A third company that gives me the warm fuzzies is Southwestern Energy (NYSE: SWN). Alongside Terra Nitrogen (NYSE: TNH) and Contango Oil & Gas (AMEX: MCF) -- another favorite E&P of mine -- Southwestern was one of the best-performing stocks of the past decade. The company's first-mover position in the Fayetteville shale makes it one of the rare organic growth stories in an industry dominated by mergers and acquisitions.

With other plays like the Eagle Ford stealing the spotlight these days, the Fayetteville may seem like old news. Southwestern is achieving terrific results in this Arkansas powerhouse, however. Finding and development costs ran at $0.69 per thousand cubic feet of gas in 2009. Companywide cash flow margins ran at 67% last year, reflecting these rock-bottom costs. Even with higher-priced natural gas hedges rolling off this year, those margins are still running at 61% year to date.

Southwestern's outstanding profitability at poor prices is one reason why I've chosen to highlight this company as a low-risk bet on natural gas. A second reason is that Southwestern, while a modest player in the Marcellus, is not as exposed to the regulatory "headache" up there as Range, Ultra, Talisman Energy (NYSE: TLM), or any of the other companies that are really ramping up there. For now, Southwestern is running just one rig in the play. Management explains the approach this way:

"We don't want to jump out there and put a bunch of rigs to work and then have this thing crash around us either. So we're taking it cautious, being flexible with it."

That seems like a reasonable approach to me.
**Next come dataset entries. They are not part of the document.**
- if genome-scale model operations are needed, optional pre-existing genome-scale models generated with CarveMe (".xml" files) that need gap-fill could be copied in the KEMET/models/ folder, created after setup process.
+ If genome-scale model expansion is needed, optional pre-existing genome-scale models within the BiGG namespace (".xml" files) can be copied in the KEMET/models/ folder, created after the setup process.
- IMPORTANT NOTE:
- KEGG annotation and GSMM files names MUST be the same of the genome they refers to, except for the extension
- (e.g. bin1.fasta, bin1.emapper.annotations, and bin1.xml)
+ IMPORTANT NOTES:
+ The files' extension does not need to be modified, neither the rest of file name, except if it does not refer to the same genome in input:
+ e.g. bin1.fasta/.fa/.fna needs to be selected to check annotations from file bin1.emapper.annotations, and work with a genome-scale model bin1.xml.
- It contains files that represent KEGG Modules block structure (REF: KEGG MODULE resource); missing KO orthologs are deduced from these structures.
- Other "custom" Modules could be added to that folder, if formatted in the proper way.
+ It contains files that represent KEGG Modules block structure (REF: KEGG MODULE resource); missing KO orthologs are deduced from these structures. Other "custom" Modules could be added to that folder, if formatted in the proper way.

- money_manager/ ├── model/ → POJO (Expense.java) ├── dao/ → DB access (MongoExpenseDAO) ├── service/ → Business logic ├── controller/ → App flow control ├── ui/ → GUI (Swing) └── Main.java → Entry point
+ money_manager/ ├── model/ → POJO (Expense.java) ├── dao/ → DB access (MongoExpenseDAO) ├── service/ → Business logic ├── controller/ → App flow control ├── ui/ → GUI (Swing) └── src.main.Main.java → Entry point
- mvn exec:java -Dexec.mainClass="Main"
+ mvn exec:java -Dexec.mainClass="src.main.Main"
If operating in Pennsylvania gets easier, you can bet you'll see Southwestern increase its activity significantly. Until then, the company will keep cranking out strong results from its core Fayetteville play, which hasn't stirred anywhere near as much controversy. And if the backlash against hydraulic fracturing heats up further, as seems to be the case in New York State, then Southwestern will pick up and leave. That would be harder for Ultra, or especially Range, whose fate is highly dependent on future decades of Marcellus shale development.